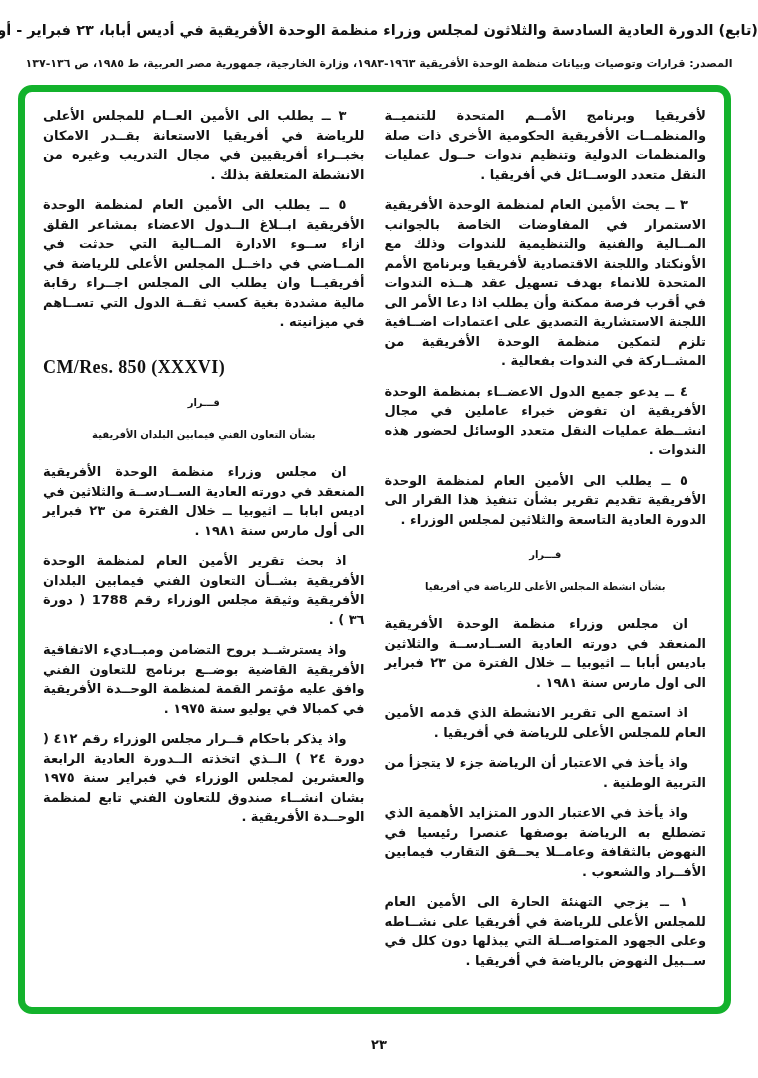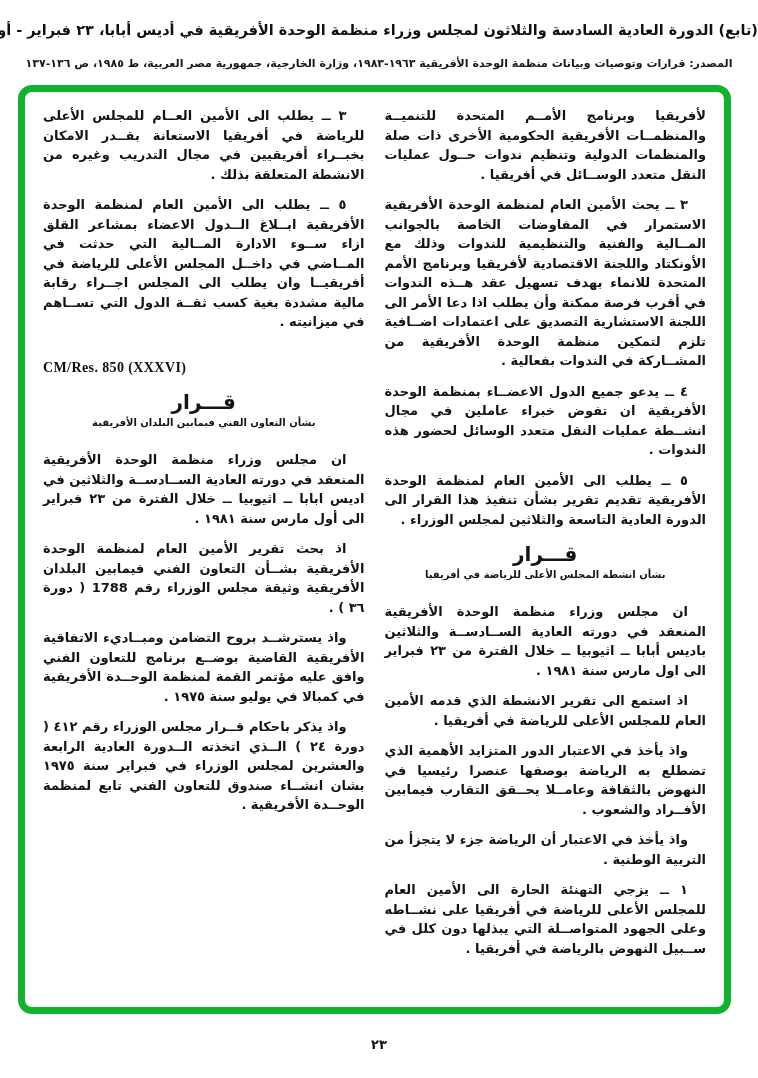--- a/index.html
+++ b/index.html
@@ -66,7 +66,7 @@
     direction: ltr;
     text-align: left;
     font-family: "Liberation Serif", serif;
-    font-size: 14px;
+    font-size: 18px;
     font-weight: 600;
     letter-spacing: 0.4px;
     margin: 26px 0 6px 0;

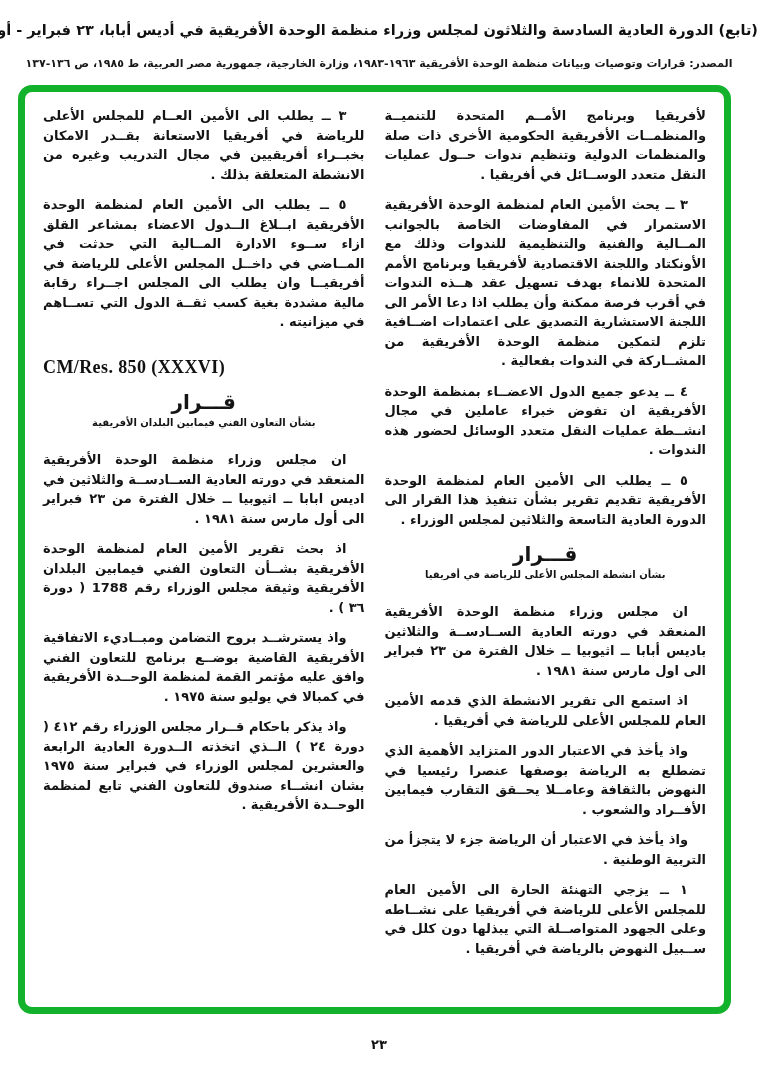--- a/index.html
+++ b/index.html
@@ -75,9 +75,9 @@
   }
   .decision-word {
     text-align: center;
-    font-size: 20px;
+    font-size: 10px;
     font-weight: 700;
-    margin: 16px 0 0 0;
+    margin: 16px 0 12px 0;
     text-indent: 0;
   }
   .subject-heading {

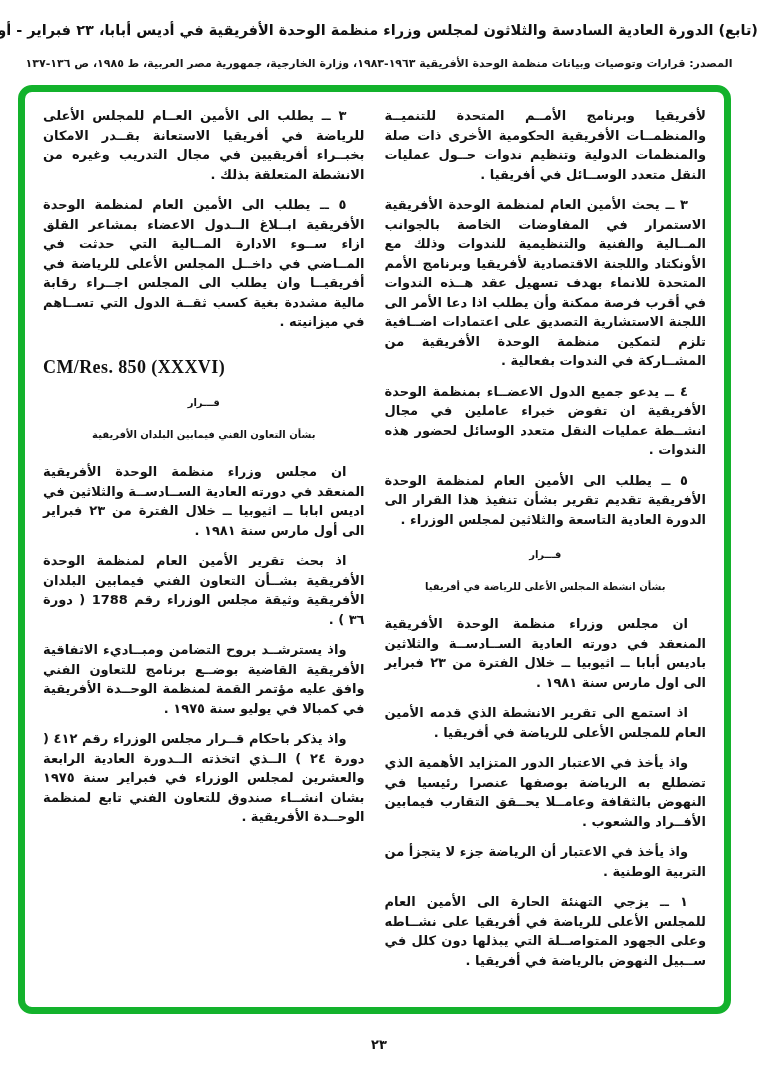--- a/index.html
+++ b/index.html
@@ -120,8 +120,8 @@
 
       <p class="para">ان مجلس وزراء منظمة الوحدة الأفريقية المنعقد في دورته العادية الســادســة والثلاثين باديس أبابا ــ اثيوبيا ــ خلال الفترة من ٢٣ فبراير الى اول مارس سنة ١٩٨١ .</p>
       <p class="para">اذ استمع الى تقرير الانشطة الذي قدمه الأمين العام للمجلس الأعلى للرياضة في أفريقيا .</p>
+      <p class="para">واذ يأخذ في الاعتبار أن الرياضة جزء لا يتجزأ من التربية الوطنية .</p>
       <p class="para">واذ يأخذ في الاعتبار الدور المتزايد الأهمية الذي تضطلع به الرياضة بوصفها عنصرا رئيسيا في النهوض بالثقافة وعامــلا يحــقق التقارب فيمابين الأفــراد والشعوب .</p>
-      <p class="para">واذ يأخذ في الاعتبار أن الرياضة جزء لا يتجزأ من التربية الوطنية .</p>
       <p class="para">١ ــ يزجي التهنئة الحارة الى الأمين العام للمجلس الأعلى للرياضة في أفريقيا على نشــاطه وعلى الجهود المتواصــلة التي يبذلها دون كلل في ســبيل النهوض بالرياضة في أفريقيا .</p>
 
     </section>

* * * * * * * * *

### TASK STATEMENT
Every line in the records is to be retyped exactly as it stands; the pictures stay out.

### YOUR SOLUTION
--- a/index.html
+++ b/index.html
@@ -66,7 +66,7 @@
     direction: ltr;
     text-align: left;
     font-family: "Liberation Serif", serif;
-    font-size: 14px;
+    font-size: 18px;
     font-weight: 600;
     letter-spacing: 0.4px;
     margin: 26px 0 6px 0;

--- a/index.html
+++ b/index.html
@@ -75,9 +75,9 @@
   }
   .decision-word {
     text-align: center;
-    font-size: 20px;
+    font-size: 10px;
     font-weight: 700;
-    margin: 16px 0 0 0;
+    margin: 16px 0 12px 0;
     text-indent: 0;
   }
   .subject-heading {

--- a/index.html
+++ b/index.html
@@ -120,8 +120,8 @@
 
       <p class="para">ان مجلس وزراء منظمة الوحدة الأفريقية المنعقد في دورته العادية الســادســة والثلاثين باديس أبابا ــ اثيوبيا ــ خلال الفترة من ٢٣ فبراير الى اول مارس سنة ١٩٨١ .</p>
       <p class="para">اذ استمع الى تقرير الانشطة الذي قدمه الأمين العام للمجلس الأعلى للرياضة في أفريقيا .</p>
+      <p class="para">واذ يأخذ في الاعتبار أن الرياضة جزء لا يتجزأ من التربية الوطنية .</p>
       <p class="para">واذ يأخذ في الاعتبار الدور المتزايد الأهمية الذي تضطلع به الرياضة بوصفها عنصرا رئيسيا في النهوض بالثقافة وعامــلا يحــقق التقارب فيمابين الأفــراد والشعوب .</p>
-      <p class="para">واذ يأخذ في الاعتبار أن الرياضة جزء لا يتجزأ من التربية الوطنية .</p>
       <p class="para">١ ــ يزجي التهنئة الحارة الى الأمين العام للمجلس الأعلى للرياضة في أفريقيا على نشــاطه وعلى الجهود المتواصــلة التي يبذلها دون كلل في ســبيل النهوض بالرياضة في أفريقيا .</p>
 
     </section>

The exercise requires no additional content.